The reaction of adoptive families to these inquiries can vary from help to active resistance. In this case, undoubtedly complicated by military involvement, the adoptive mother, the soldier’s aunt, neither helped nor hindered. Perhaps she realized that whatever she did, the young man, now 30, would make his own decision.
In August 2012, thirty years after the child was taken, the young man was reunited with his biological mother and father. Did Patricia go to the rencuentro? “Yes, yes,” she says. “It was very exciting. I like this case. I like many cases, but this was our last cold hit. Now we need to find the other sister.”
The Cloud
(from Chapter 6, about David Lyon, sociologist and international authority on surveillance)
I didn’t want to change society. I wanted to give society a chance to determine if it should change itself.
—Edward Snowden, interview with The Washington Post, December 23, 2013
In a quiet Canadian way, Transparent Lives shocks and awes. Like more sensational U.S. and British exposés of the national security state by Edward Snowden, Wikileaks, Bradley (now Chelsea) Manning, and others, the report tracks the global shroud of state/corporate surveillance that’s rapidly tightening over and among us. Transparent Lives: Surveillance in Canada was published in April 2014. Predictably, some power-holders reacted with denial and spin. Others may have calculated that no one would care, at least no one that matters.
Distilled from seven years of meticulous research, the report was co-authored by Dr. David Lyon and a team of graduate students at the Surveillance Studies Centre, in the sociology department at Queen’s University, Kingston, Ontario. Given the pervasive, creeping security regime the report describes, its authors have surely been under particular scrutiny, so the surveillants should not have been surprised by their work.
David’s office has just enough room for a desk, two chairs, and a shamble of books and papers. Grey November morning fills the window. David’s salt-and-pepper beard and monkish arc of receded grey hair strike me as suiting a scholar. But the orange pants are a surprise.
Normally David rides his bicycle to work, but on the day we meet, he and his wife would play music for the Wednesday service at St. James’, their Anglican church, and he needed the car to carry the instruments. Church, he says. From an international authority on the murky world of surveillance, this is unexpected. I file it away for later inquiry.
Since the mid-1980s, David has been studying an elemental human struggle, usually hidden but recently exposed.
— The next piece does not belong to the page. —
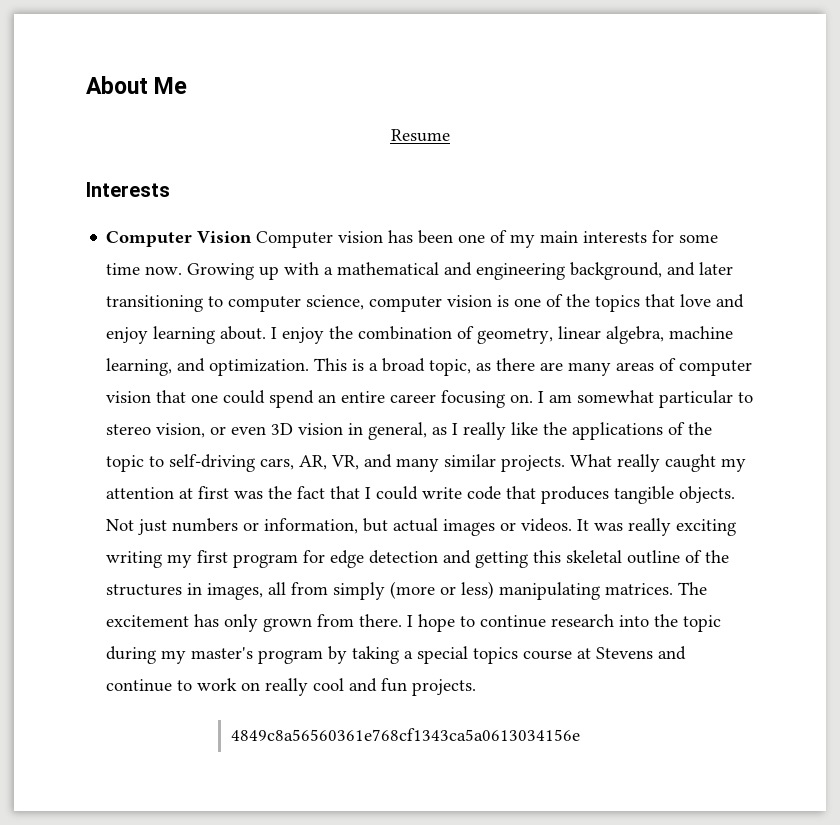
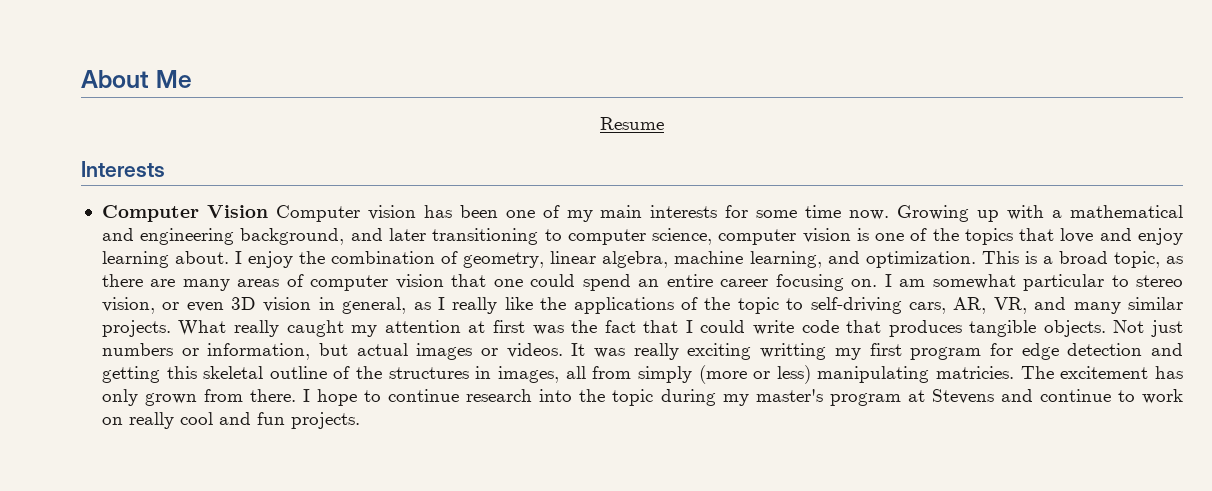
[106,551,163,568] writing -> [760,343,827,360] writting
[605,583,674,595] matrices. -> [936,366,1015,379] matricies.
[328,646,573,664] by taking a special topics course -> (901, 399) none
[231,728,581,741] // 4849c8a56560361e768cf1343ca5a0613034156e -> (360, 420) none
In a world of perpetual inequities, surveillance is nothing new, but in our time it’s assuming new shapes, a vast new scale, and new urgency. As global elites gobble earth’s dwindling resources, and the rest of us get hungrier and more desperate, the battle for justice and freedom is bound to escalate. It is being waged on many fronts, in streets and squares, across the internet and social media, and ultimately in our heads. Given that the constant companions of state surveillance are repression and violence, each of us has a vital stake in the outcome, regardless of how much we know or care. This is the complex, intangible, rapidly shifting realm that David Lyon explores.…
ODD
(from chapter 7, about Bruce Levine, clinical psychologist, writer, and mental health activist)
Power is in tearing human minds to pieces and putting them together again in new shapes of your own choosing.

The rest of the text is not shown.